WHAT THIS TASK INVOLVES> The answer is the set of lines that include "left", copied from the data below.

(Before-and-after page screenshots)
########
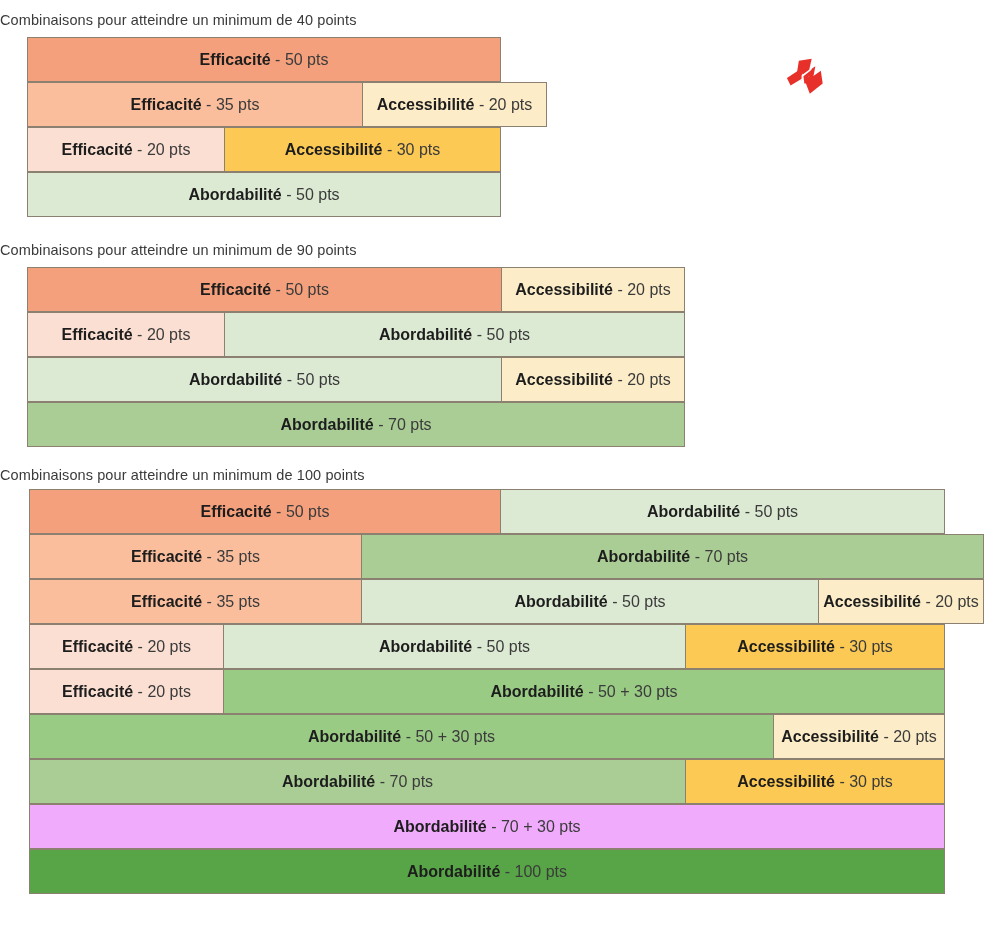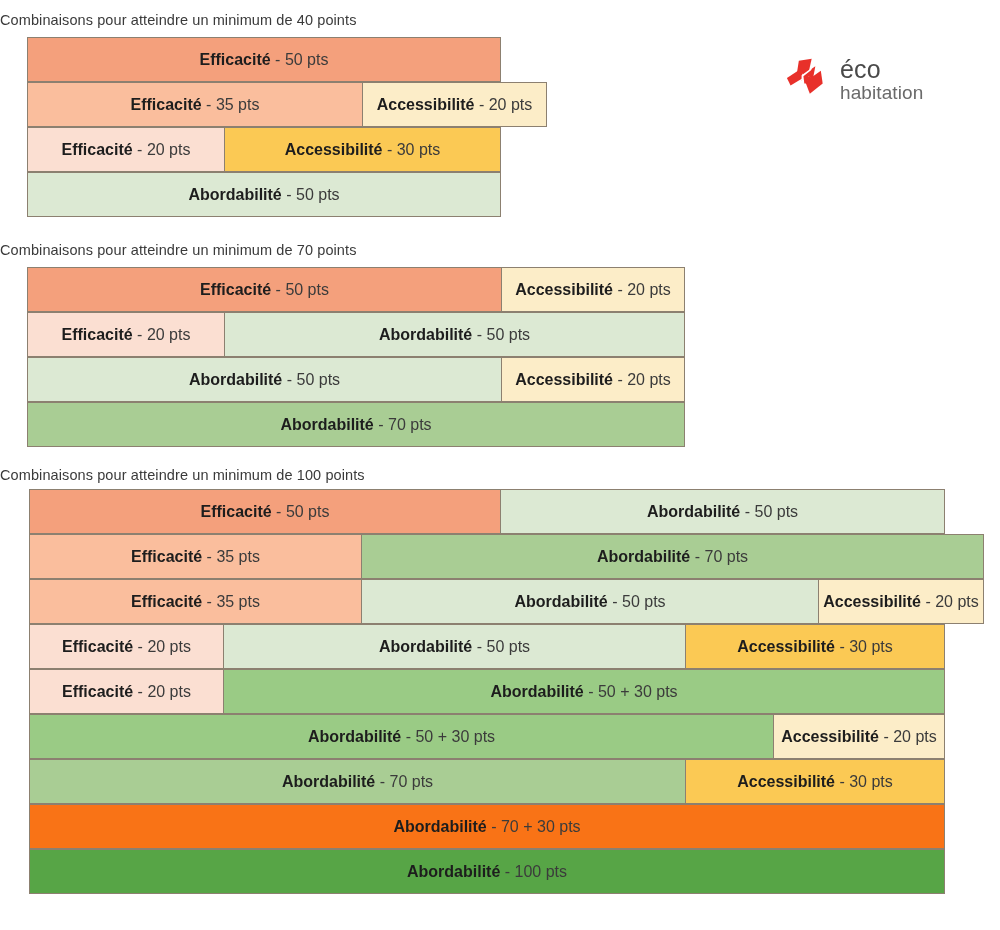--- a/index.html
+++ b/index.html
@@ -279,10 +279,6 @@
         <polygon points="40,42 60,26 58,46 50,42 48,58 42,58" fill="#E8302A"></polygon>
       </g>
   </svg>
-  <div class="logo-text">
-    <span class="logo-eco">éco</span>
-    <span class="logo-hab">habitation</span>
-  </div>
 </div>
 
 </body></html>

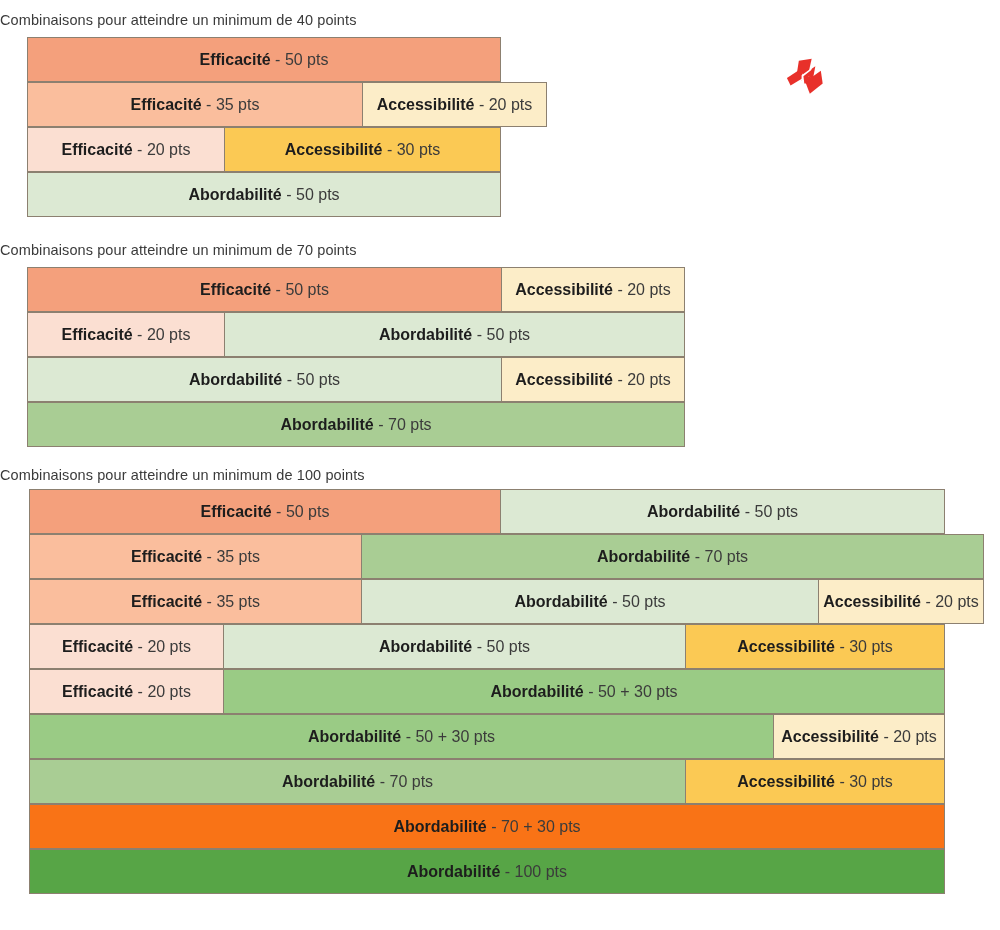--- a/index.html
+++ b/index.html
@@ -141,7 +141,7 @@
 </div>
 
 <div class="section" style="top: 230px; height: 217px;">
-  <div class="section-title" style="top: 12px;">Combinaisons pour atteindre un minimum de 70 points</div>
+  <div class="section-title" style="top: 12px;">Combinaisons pour atteindre un minimum de 90 points</div>
   <div class="rows" style="top: 37px;">
 
     <div class="row" style="top: 0px; height: 45px;">

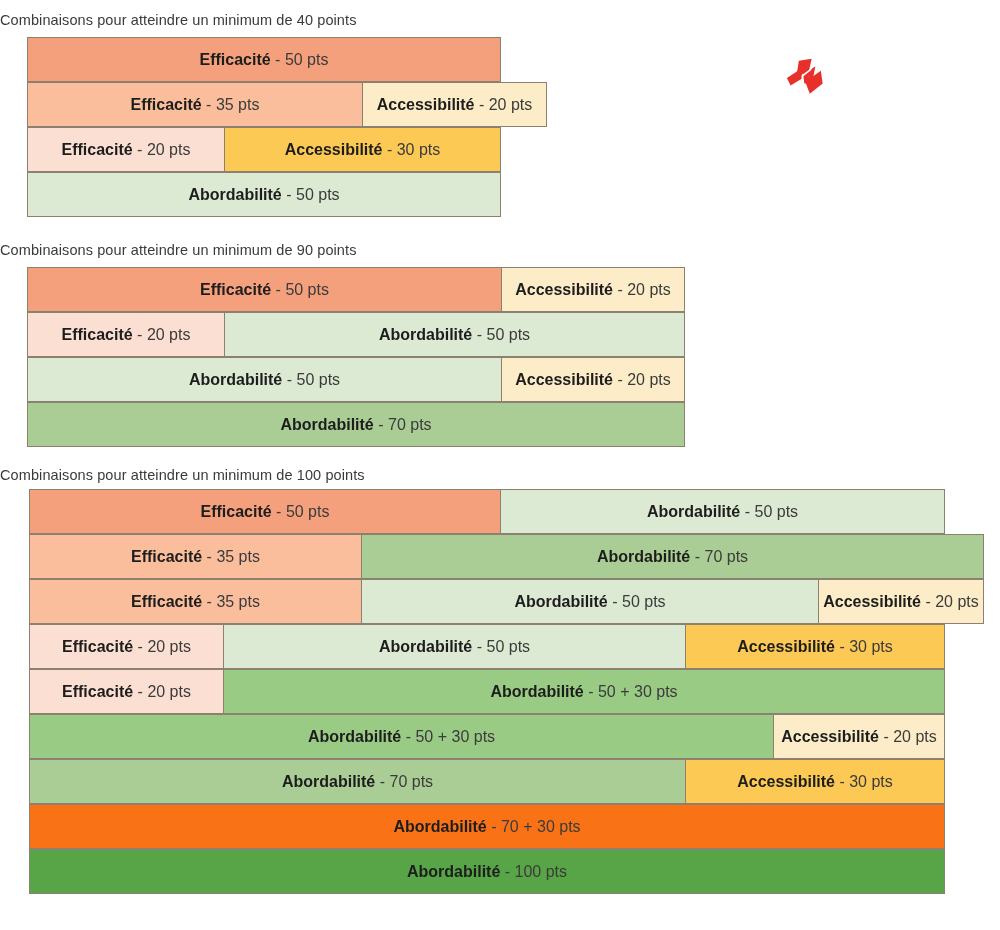--- a/index.html
+++ b/index.html
@@ -254,7 +254,7 @@
     </div>
 
     <div class="row" style="top: 315px; height: 45px;">
-      <div class="cell" style="left: 29px; width: 916px; background: #f97316;">
+      <div class="cell" style="left: 29px; width: 916px; background: #f0abfc;">
         <span class="cell-label"><b>Abordabilité</b> - 70 + 30 pts</span>
       </div>
     </div>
########
WRITTEN SOLUTION>
-      <div class="cell" style="left: 29px; width: 916px; background: #f97316;">
+      <div class="cell" style="left: 29px; width: 916px; background: #f0abfc;">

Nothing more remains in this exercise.